### Goal of the exercise
What is needed is an exact copy of every entry, without the pictures.
:: Material for the task
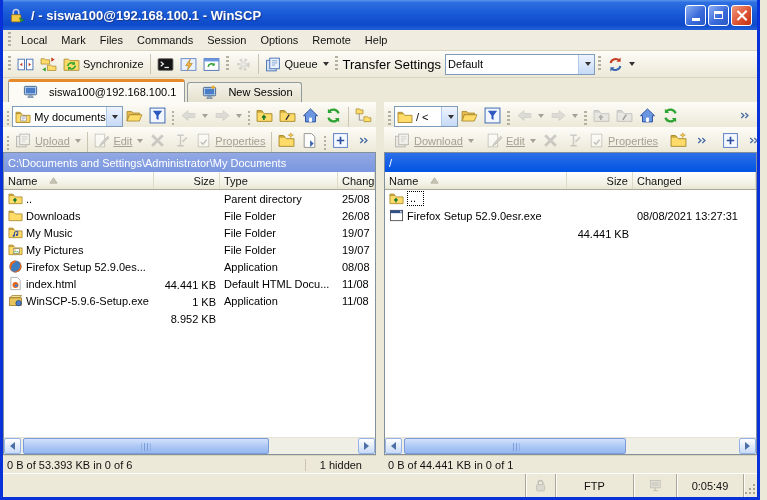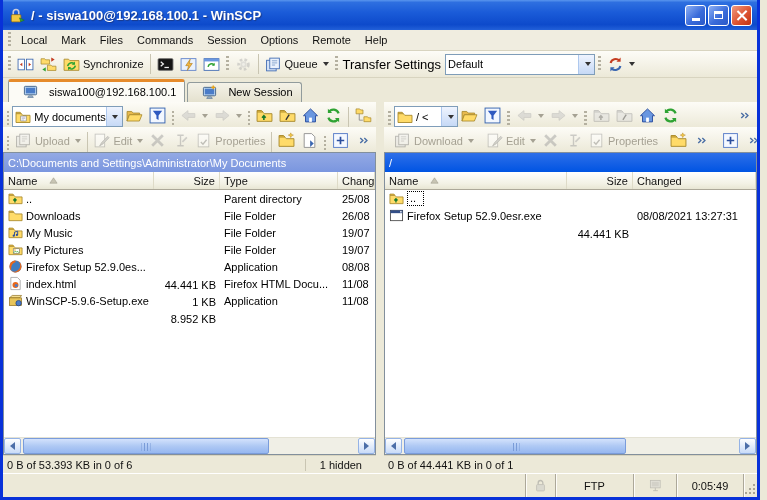--- a/index.html
+++ b/index.html
@@ -40,7 +40,7 @@
   .tbtn { height:23px; display:flex; align-items:center; gap:3px; padding:2px 3px; border-radius:3px; }
   .tbtn svg { width:17px; height:17px; flex:0 0 17px; }
   .tbtn .lbl { font-size:11px; color:#111; }
-  .tbtn.dis .lbl { color:#A5A193; }
+  .tbtn.dis .lbl { color:#A5A193;text-decoration:underline; }
   .dis svg { filter:grayscale(1) opacity(.45); }
   .caret { width:0; height:0; border-left:3px solid transparent; border-right:3px solid transparent;
     border-top:4px solid #333; margin-left:2px; }

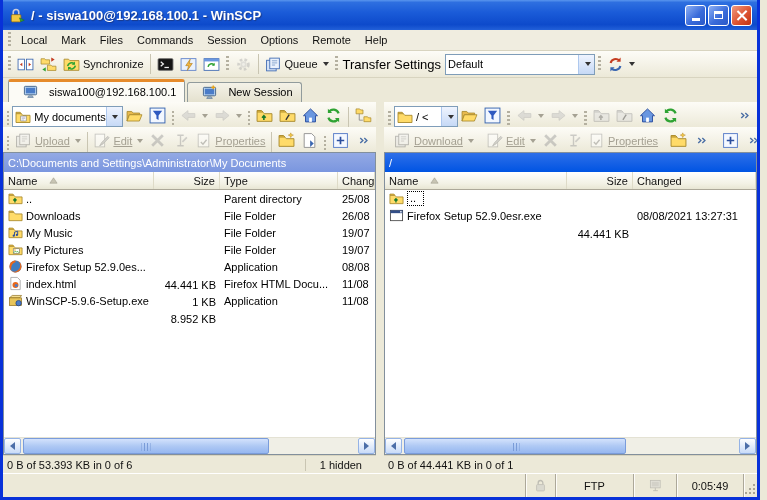--- a/index.html
+++ b/index.html
@@ -629,7 +629,7 @@
                 <span>index.html</span>
               </span>
             <span class="cell lc-size r">1 KB</span>
-            <span class="cell lc-type">Firefox HTML Docu...</span>
+            <span class="cell lc-type">Default HTML Docu...</span>
             <span class="cell lc-chg">11/08</span>
           </div>
           <div class="row">

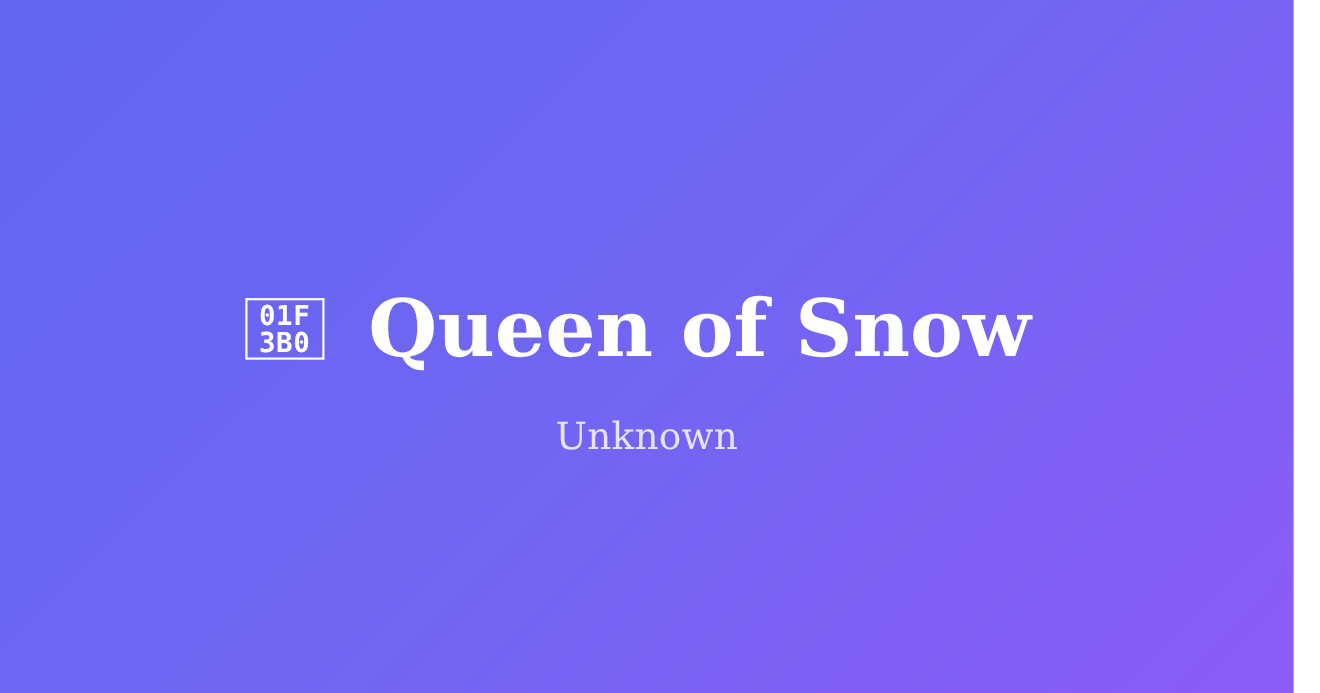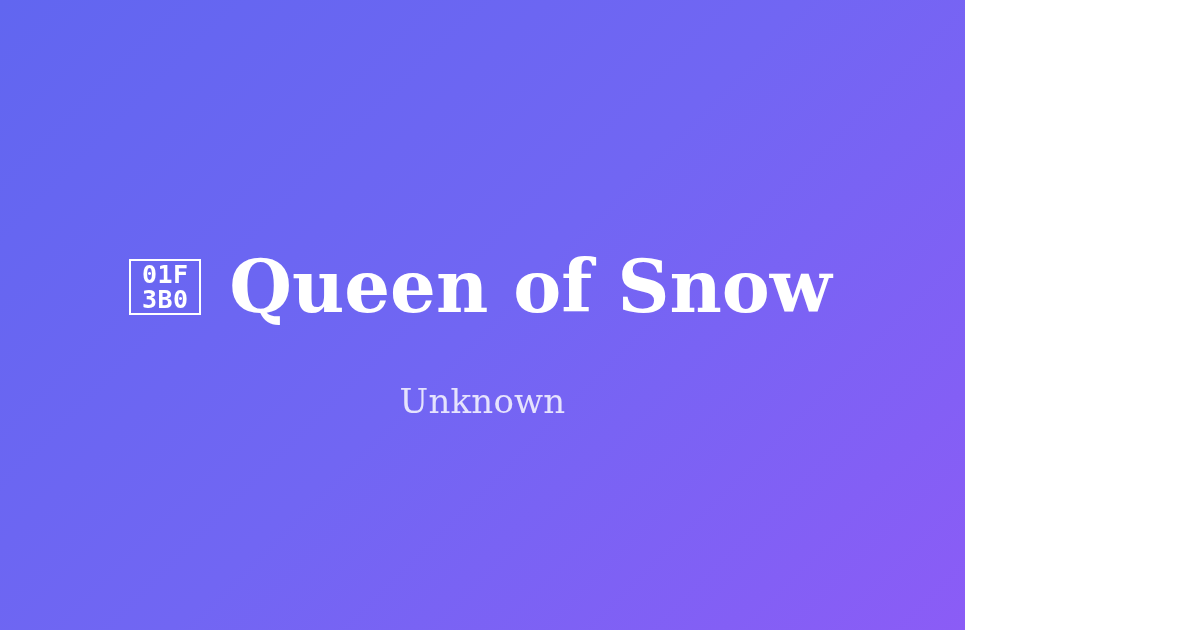--- a/index.html
+++ b/index.html
@@ -20,7 +20,7 @@
   .og-card {
     position: relative;
     box-sizing: border-box;
-    width: 965px;
+    width: 1176px;
     height: 630px;
     background-image: linear-gradient(135deg, #6166f0 0%, #7166f3 50%, #8b5cf6 100%);
     display: flex;

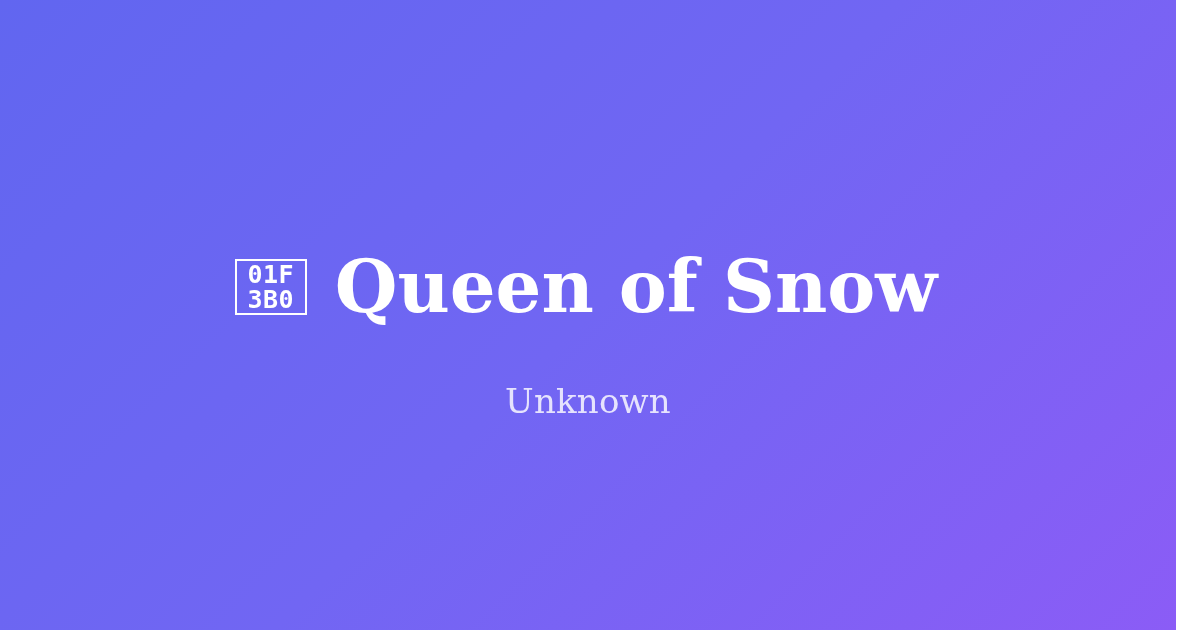--- a/index.html
+++ b/index.html
@@ -84,7 +84,7 @@
     letter-spacing: 0px;
     white-space: nowrap;
     line-height: 1.05;
-    margin: 4px;
+    margin: 16px;
   }
 
   

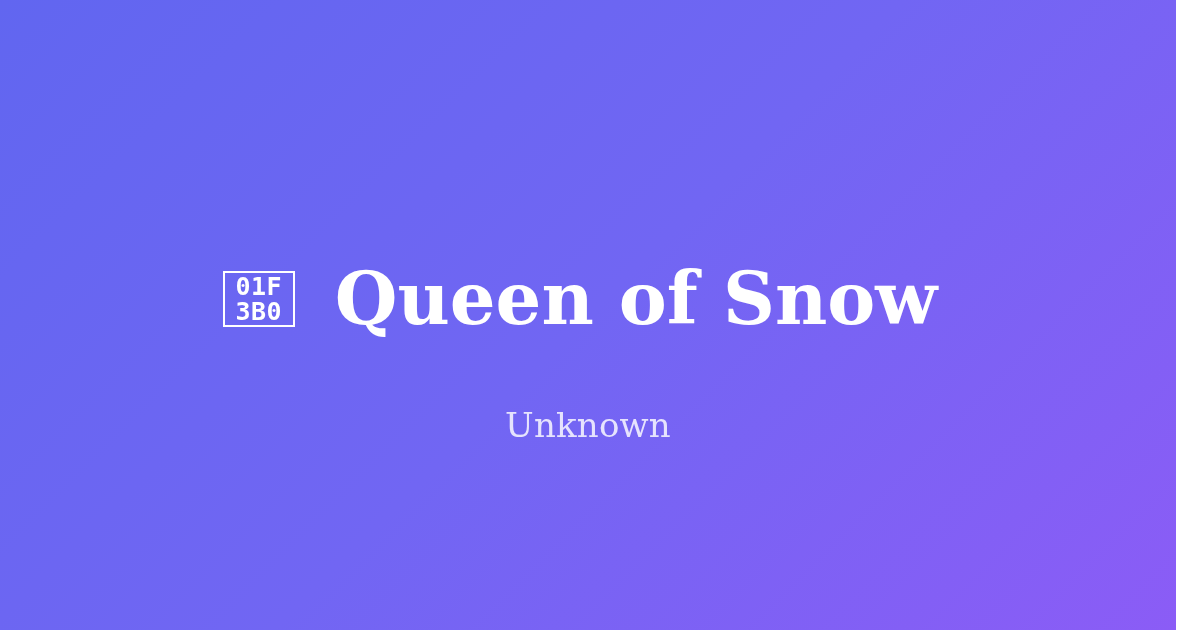--- a/index.html
+++ b/index.html
@@ -89,7 +89,7 @@
 
   
   .game-provider {
-    margin-top: 52px;
+    margin-top: 24px;
     font-family: "DejaVu Serif", "Liberation Serif", serif;
     font-size: 34px;
     font-weight: 400;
::::
### Solution for this exercise
--- a/index.html
+++ b/index.html
@@ -40,7 +40,7 @@
   .tbtn { height:23px; display:flex; align-items:center; gap:3px; padding:2px 3px; border-radius:3px; }
   .tbtn svg { width:17px; height:17px; flex:0 0 17px; }
   .tbtn .lbl { font-size:11px; color:#111; }
-  .tbtn.dis .lbl { color:#A5A193; }
+  .tbtn.dis .lbl { color:#A5A193;text-decoration:underline; }
   .dis svg { filter:grayscale(1) opacity(.45); }
   .caret { width:0; height:0; border-left:3px solid transparent; border-right:3px solid transparent;
     border-top:4px solid #333; margin-left:2px; }

--- a/index.html
+++ b/index.html
@@ -629,7 +629,7 @@
                 <span>index.html</span>
               </span>
             <span class="cell lc-size r">1 KB</span>
-            <span class="cell lc-type">Firefox HTML Docu...</span>
+            <span class="cell lc-type">Default HTML Docu...</span>
             <span class="cell lc-chg">11/08</span>
           </div>
           <div class="row">

--- a/index.html
+++ b/index.html
@@ -20,7 +20,7 @@
   .og-card {
     position: relative;
     box-sizing: border-box;
-    width: 965px;
+    width: 1176px;
     height: 630px;
     background-image: linear-gradient(135deg, #6166f0 0%, #7166f3 50%, #8b5cf6 100%);
     display: flex;

--- a/index.html
+++ b/index.html
@@ -84,7 +84,7 @@
     letter-spacing: 0px;
     white-space: nowrap;
     line-height: 1.05;
-    margin: 4px;
+    margin: 16px;
   }
 
   

--- a/index.html
+++ b/index.html
@@ -89,7 +89,7 @@
 
   
   .game-provider {
-    margin-top: 52px;
+    margin-top: 24px;
     font-family: "DejaVu Serif", "Liberation Serif", serif;
     font-size: 34px;
     font-weight: 400;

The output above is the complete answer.